# Exercise
Quote exactly the lines spanning from the top of the data below to the line that contains "[178,806,202,816] 2.3: ->", including both.

[Change detection data]
___

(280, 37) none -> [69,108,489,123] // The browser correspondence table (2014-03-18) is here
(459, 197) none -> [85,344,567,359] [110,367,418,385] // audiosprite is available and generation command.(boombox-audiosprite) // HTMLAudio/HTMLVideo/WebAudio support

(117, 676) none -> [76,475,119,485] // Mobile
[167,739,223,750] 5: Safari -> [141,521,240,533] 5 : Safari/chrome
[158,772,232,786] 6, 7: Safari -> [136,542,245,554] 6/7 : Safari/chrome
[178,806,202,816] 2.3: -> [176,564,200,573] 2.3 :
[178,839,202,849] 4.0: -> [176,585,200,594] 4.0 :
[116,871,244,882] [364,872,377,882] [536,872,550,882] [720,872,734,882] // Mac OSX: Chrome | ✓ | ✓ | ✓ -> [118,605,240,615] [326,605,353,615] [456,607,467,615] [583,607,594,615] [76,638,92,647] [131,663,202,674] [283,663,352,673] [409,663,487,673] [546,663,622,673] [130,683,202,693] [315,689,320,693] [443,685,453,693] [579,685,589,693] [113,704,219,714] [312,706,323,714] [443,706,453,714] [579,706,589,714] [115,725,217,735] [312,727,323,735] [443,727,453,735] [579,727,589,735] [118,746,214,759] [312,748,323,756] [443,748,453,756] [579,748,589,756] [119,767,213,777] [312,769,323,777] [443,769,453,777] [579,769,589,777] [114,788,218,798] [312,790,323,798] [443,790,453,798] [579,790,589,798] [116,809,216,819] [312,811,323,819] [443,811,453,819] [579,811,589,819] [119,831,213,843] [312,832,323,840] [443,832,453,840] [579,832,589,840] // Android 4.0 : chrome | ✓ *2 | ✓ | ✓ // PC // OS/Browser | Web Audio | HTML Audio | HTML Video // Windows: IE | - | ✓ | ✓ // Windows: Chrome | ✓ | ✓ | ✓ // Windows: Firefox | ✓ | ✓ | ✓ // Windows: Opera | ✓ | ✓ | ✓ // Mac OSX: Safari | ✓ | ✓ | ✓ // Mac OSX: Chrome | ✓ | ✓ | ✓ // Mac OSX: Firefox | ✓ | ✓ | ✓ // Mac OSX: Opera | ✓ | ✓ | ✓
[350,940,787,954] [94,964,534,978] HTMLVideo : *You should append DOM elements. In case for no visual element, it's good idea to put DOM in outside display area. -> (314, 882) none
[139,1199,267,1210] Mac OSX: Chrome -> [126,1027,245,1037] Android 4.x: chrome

___

# Your response
(280, 37) none -> [69,108,489,123] // The browser correspondence table (2014-03-18) is here
(459, 197) none -> [85,344,567,359] [110,367,418,385] // audiosprite is available and generation command.(boombox-audiosprite) // HTMLAudio/HTMLVideo/WebAudio support

(117, 676) none -> [76,475,119,485] // Mobile
[167,739,223,750] 5: Safari -> [141,521,240,533] 5 : Safari/chrome
[158,772,232,786] 6, 7: Safari -> [136,542,245,554] 6/7 : Safari/chrome
[178,806,202,816] 2.3: -> [176,564,200,573] 2.3 :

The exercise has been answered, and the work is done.